Set down every record below exactly as it stands, with the pictures omitted.

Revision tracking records
══════
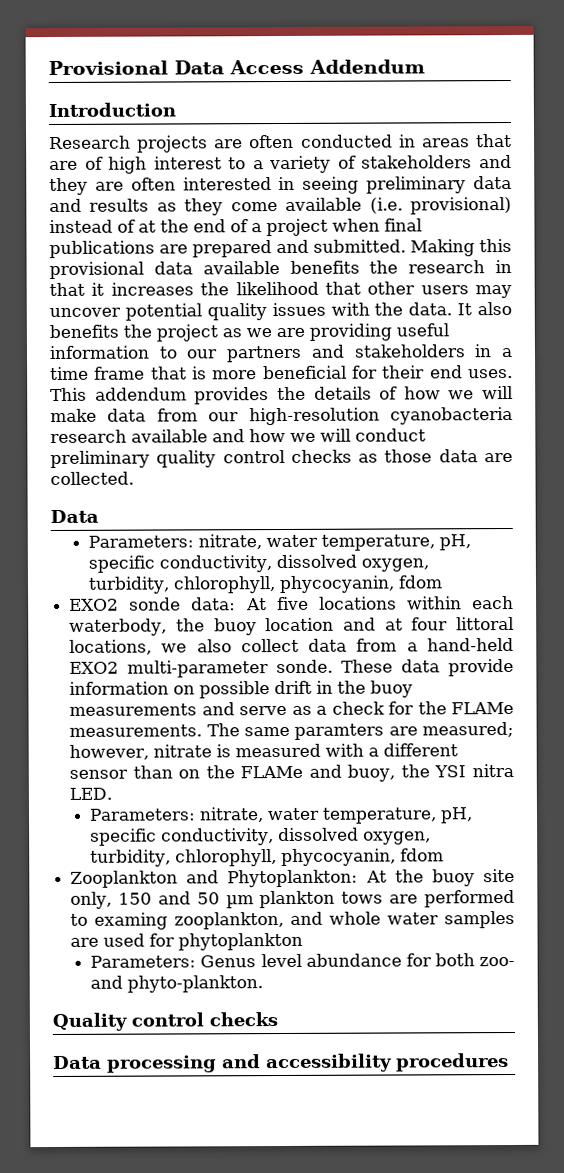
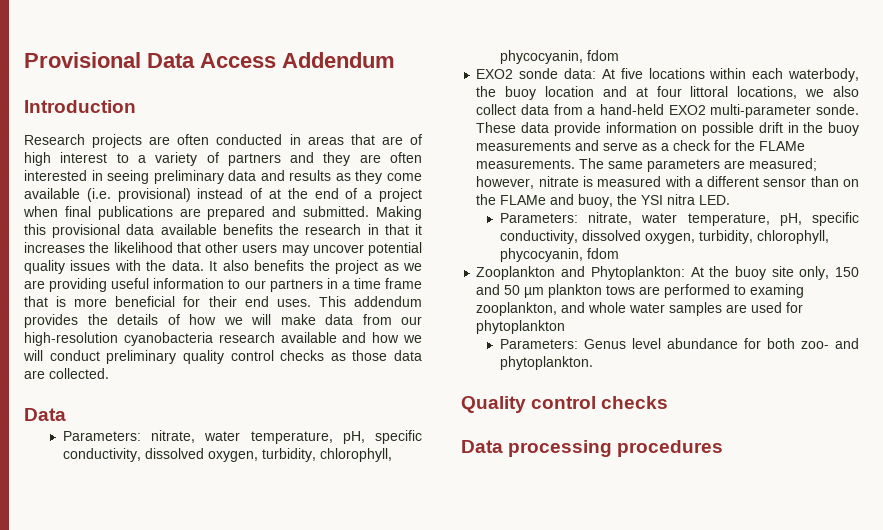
[361,155,473,169] stakeholders -> [227,153,281,166] partners
[310,344,466,358] and stakeholders -> (323, 285) none
[294,723,385,740] paramters -> [647,159,721,172] parameters
[127,975,264,993] phyto-plankton. -> [499,356,593,370] phytoplankton.
[222,1053,392,1073] and accessibility -> (613, 448) none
══════
Answer.
[361,155,473,169] stakeholders -> [227,153,281,166] partners
[310,344,466,358] and stakeholders -> (323, 285) none
[294,723,385,740] paramters -> [647,159,721,172] parameters
[127,975,264,993] phyto-plankton. -> [499,356,593,370] phytoplankton.
[222,1053,392,1073] and accessibility -> (613, 448) none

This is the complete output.